Introduction: The incidence of neonatal seizures has been reported at 1.8 to 8.6 in 1,000 live births. It seems that the brain of premature children is more susceptible to seizures. The causes of neonatal seizures comprise a range of neurological disorders, including hypoxic-ischemic encephalopathy (HIE), central nervous system infection, intracranial hemorrhage, and structural disorder of the brain. Among all, the most common cause is HIE. Given the risks and consequences of neonatal seizures, this study aimed to investigate their risk factors.
Methods: This is a descriptive cross-sectional study of 92 neonates, aged < 28 days, admitted to Neonatal Intensive Care Unit (NICU) during the period from March 2011 to May 2014, with the diagnosis of seizures. Demographic data including age, sex, gestational age, birth weight, fifth minute Apgar score were extracted from patient files. Data were analyzed using SPSS® version 19 software.
Results: Of 92 cases, 12 (13.0%) had the fifth minute Apgar score above 8, 79 (85.9%) had Apgar score between 3 and 8, and 1 (1.1%) had Apgar score less than 3. Asphyxia was present in 63 (68.5%) infants.
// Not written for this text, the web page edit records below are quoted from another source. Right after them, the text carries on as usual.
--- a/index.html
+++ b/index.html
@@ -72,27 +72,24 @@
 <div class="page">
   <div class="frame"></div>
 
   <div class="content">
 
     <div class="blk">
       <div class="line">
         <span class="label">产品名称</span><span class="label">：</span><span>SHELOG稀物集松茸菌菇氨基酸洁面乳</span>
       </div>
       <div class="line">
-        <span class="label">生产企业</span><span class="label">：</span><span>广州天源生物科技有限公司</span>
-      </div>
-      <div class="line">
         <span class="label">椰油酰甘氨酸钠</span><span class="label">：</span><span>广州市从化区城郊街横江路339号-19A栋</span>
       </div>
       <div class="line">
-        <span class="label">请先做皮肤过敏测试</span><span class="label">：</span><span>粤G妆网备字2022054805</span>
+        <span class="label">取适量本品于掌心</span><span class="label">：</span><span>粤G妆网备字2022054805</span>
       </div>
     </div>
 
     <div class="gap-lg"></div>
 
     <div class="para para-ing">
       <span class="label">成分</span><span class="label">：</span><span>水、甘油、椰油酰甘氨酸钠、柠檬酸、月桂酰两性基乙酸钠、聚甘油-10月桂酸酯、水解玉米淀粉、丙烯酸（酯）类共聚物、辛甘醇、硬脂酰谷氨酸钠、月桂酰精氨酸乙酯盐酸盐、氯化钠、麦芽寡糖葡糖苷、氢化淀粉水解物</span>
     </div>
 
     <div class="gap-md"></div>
Seizure types were clonic in 41 (44.6%) cases, myoclonic in 20 (21.7%) cases, of mild type in 14 (15.2%) cases, and tonic in 17 (18.5%) cases. Metabolic disturbances revealed hypoglycemia in 7.6%, hypocalcemia in 2.2%, hyponatremia in 4.3%. Hereditary metabolic disorders were observed in 6.5% of patients.
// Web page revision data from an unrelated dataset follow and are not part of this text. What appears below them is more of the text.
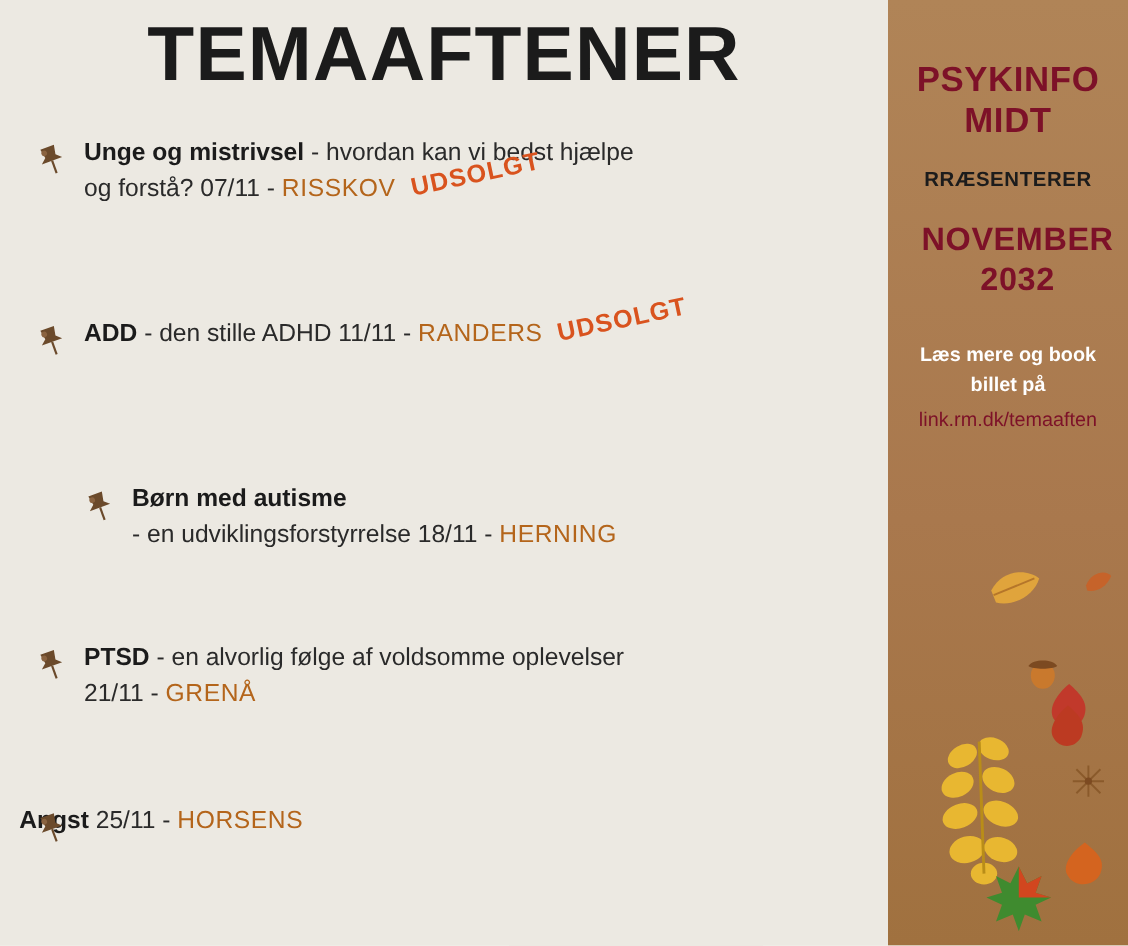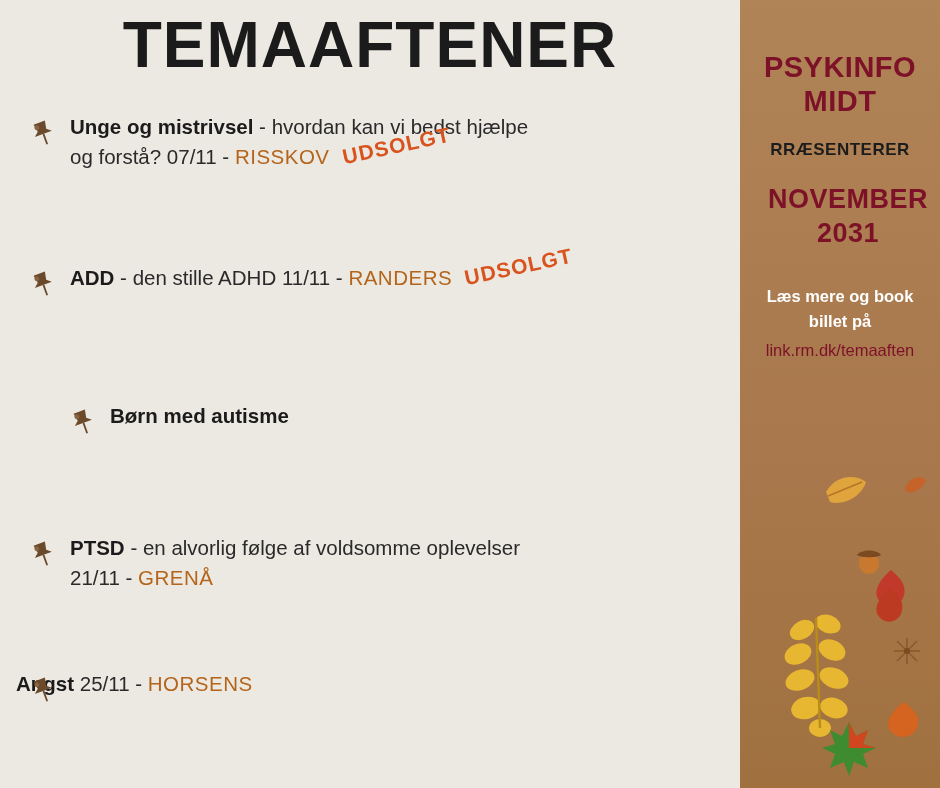--- a/index.html
+++ b/index.html
@@ -175,20 +175,23 @@
               <path d="M9,4 L21,4 L19.5,12 L24,16 L6,16 L10.5,12 Z" fill="#6b4a2b"></path>
               <rect x="14.2" y="16" width="1.8" height="11" fill="#6b4a2b"></rect>
               <circle cx="11" cy="8" r="2.4" fill="#8a6340"></circle>
             </g>
           </svg>
         </span>
         <div class="evt-text">
           <span class="evt-line">
             <span class="b">Børn med autisme</span>
           </span>
+          <span class="evt-line">
+            <span> - en udviklingsforstyrrelse 18/11 - </span><span class="city">HERNING</span>
+          </span>
         </div>
       </div>
 
       <div class="event" style="margin-top:72px;">
         <span class="pin">
           <svg width="30" height="30" viewBox="0 0 30 30">
             <g transform="rotate(-20 15 15)">
               <path d="M9,4 L21,4 L19.5,12 L24,16 L6,16 L10.5,12 Z" fill="#6b4a2b"></path>
               <rect x="14.2" y="16" width="1.8" height="11" fill="#6b4a2b"></rect>
               <circle cx="11" cy="8" r="2.4" fill="#8a6340"></circle>
@@ -227,21 +230,21 @@
 
   <div id="right">
     <div id="right-inner">
       <div class="brand">
         <span>PSYKINFO</span><br>
         <span>MIDT</span>
       </div>
       <div class="presents">RRÆSENTERER</div>
       <div class="month">
         <span>NOVEMBER</span><br>
-        <span>2031</span>
+        <span>2032</span>
       </div>
       <div class="book-info">
         <span>Læs mere og book</span><br>
         <span>billet på</span>
         <a class="book-link" href="#">link.rm.dk/temaaften</a>
       </div>
     </div>
 
     <span class="leaf" style="left:82px; top:470px;">
       <svg width="48" height="40" viewBox="0 0 48 40">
Conclusion: HIE was the most common cause of neonatal seizures, and cerebral hemorrhage and metabolic disorders were other two major causes of seizures after HIE. The most common type of seizures was the clonic type. The results suggest that male gender and a postnatal age < 2 weeks are associated with an increased risk of seizure in normal and premature infants.